- **TASK**
From the first line to the last, restate the data exactly, leaving out the images.

- **INPUT**
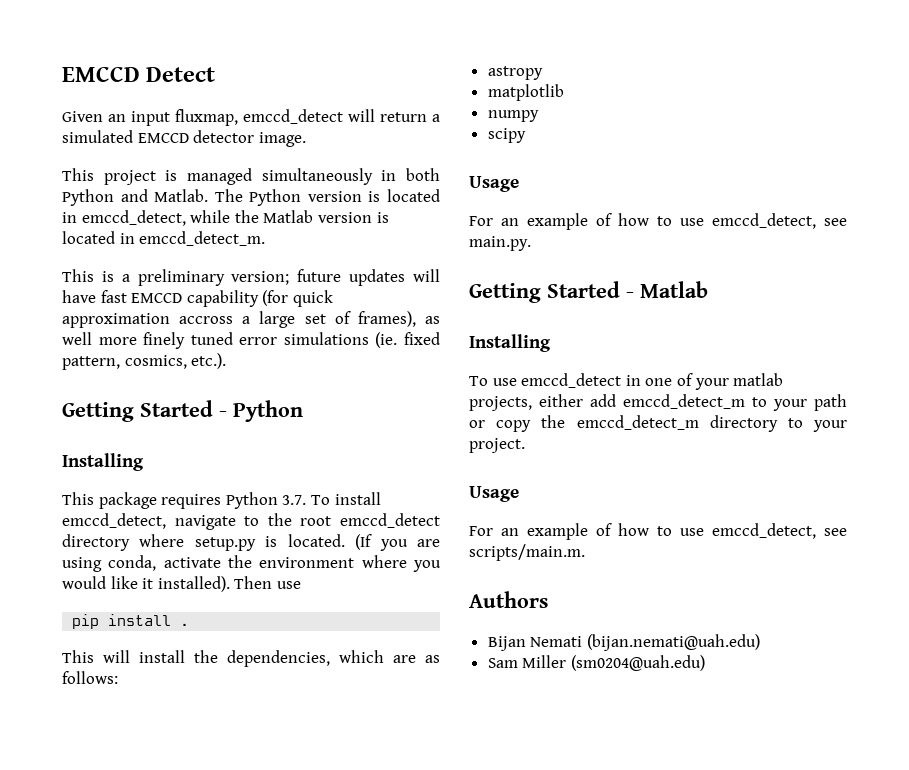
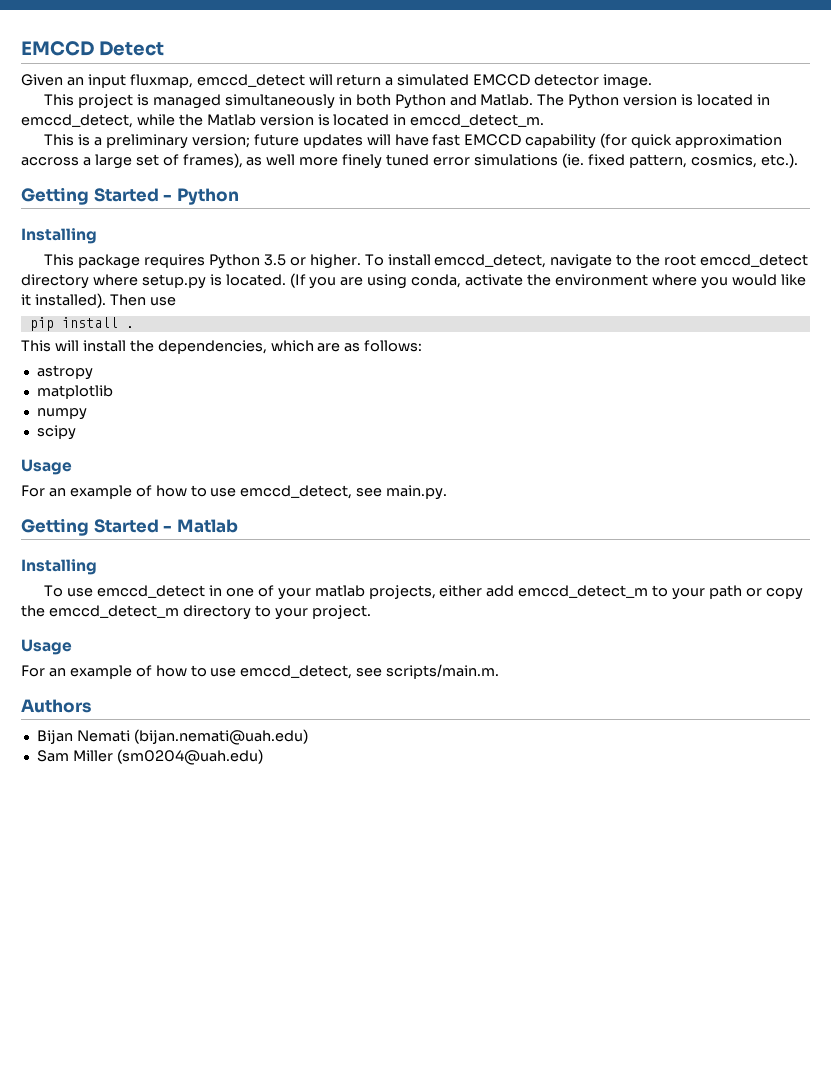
- This package requires Python 3.7. To install emccd_detect, navigate to the root emccd_detect directory where setup.py is located.
+ This package requires Python 3.5 or higher. To install emccd_detect, navigate to the root emccd_detect directory where setup.py is located.

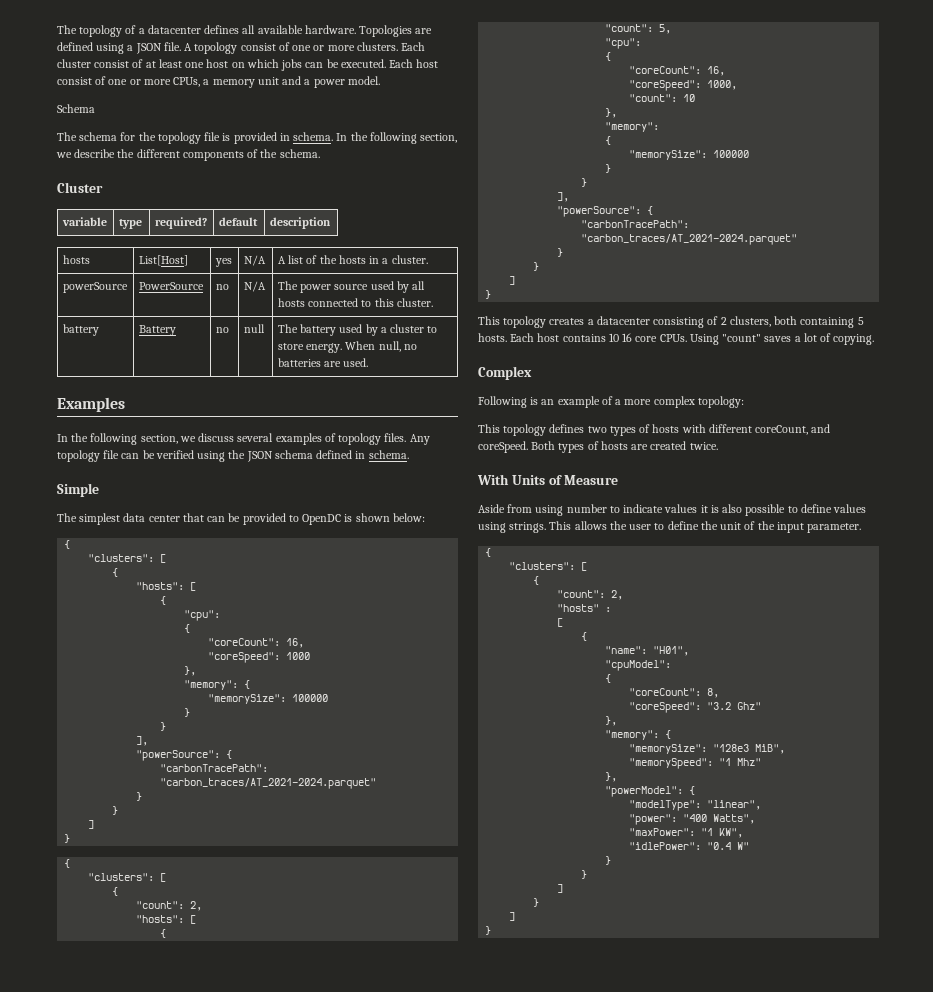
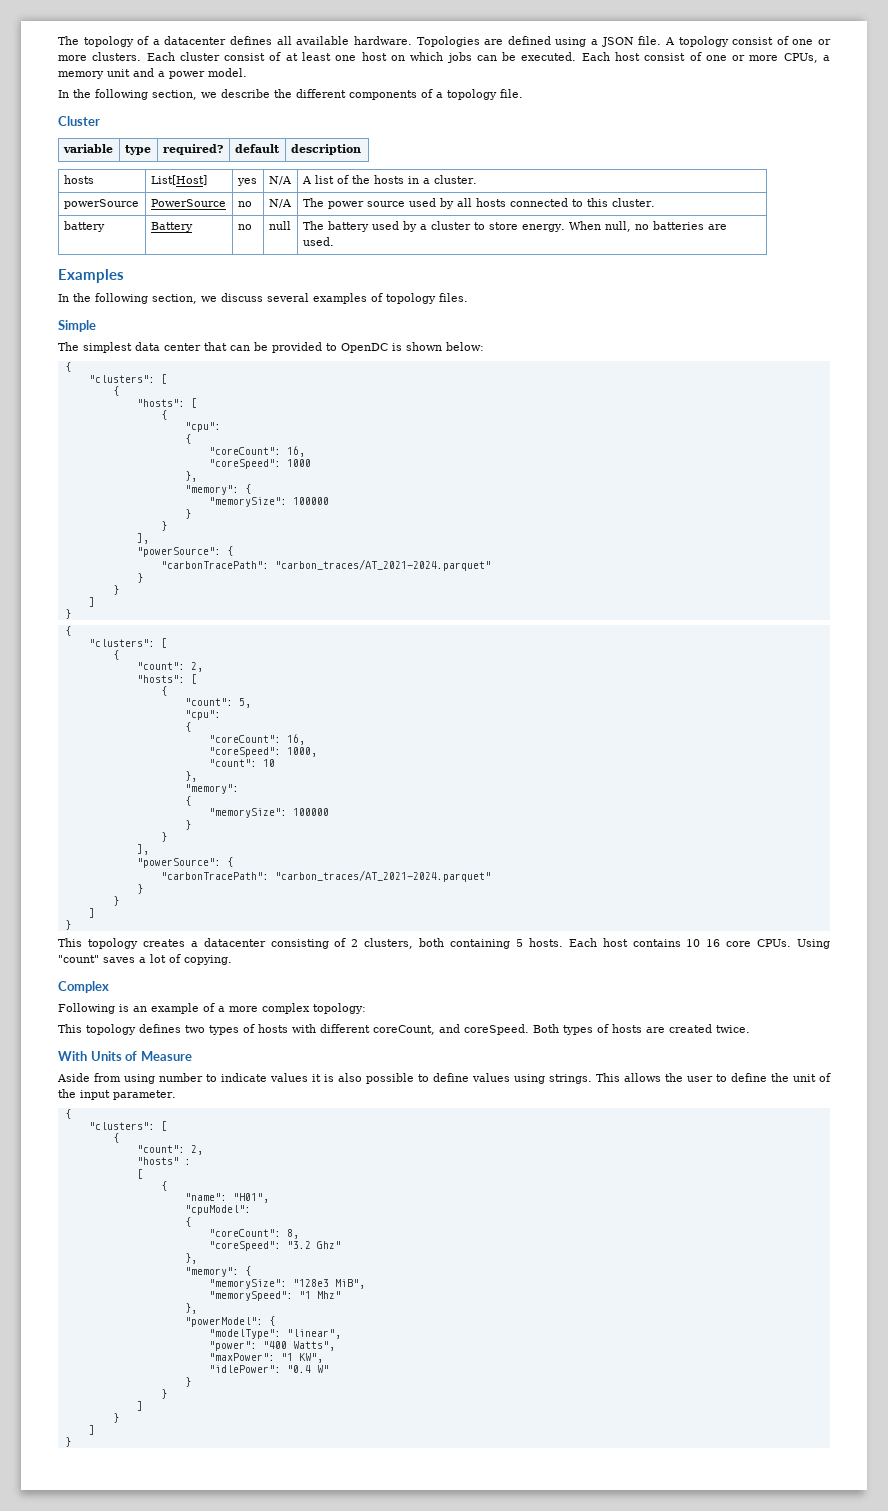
- Schema
- The schema for the topology file is provided in schema. In the following section, we describe the different components of the schema.
+ In the following section, we describe the different components of a topology file.
- Any topology file can be verified using the JSON schema defined in schema.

- **REPLY TO THE EXERCISE**
- This package requires Python 3.7. To install emccd_detect, navigate to the root emccd_detect directory where setup.py is located.
+ This package requires Python 3.5 or higher. To install emccd_detect, navigate to the root emccd_detect directory where setup.py is located.

- Schema
- The schema for the topology file is provided in schema. In the following section, we describe the different components of the schema.
+ In the following section, we describe the different components of a topology file.
- Any topology file can be verified using the JSON schema defined in schema.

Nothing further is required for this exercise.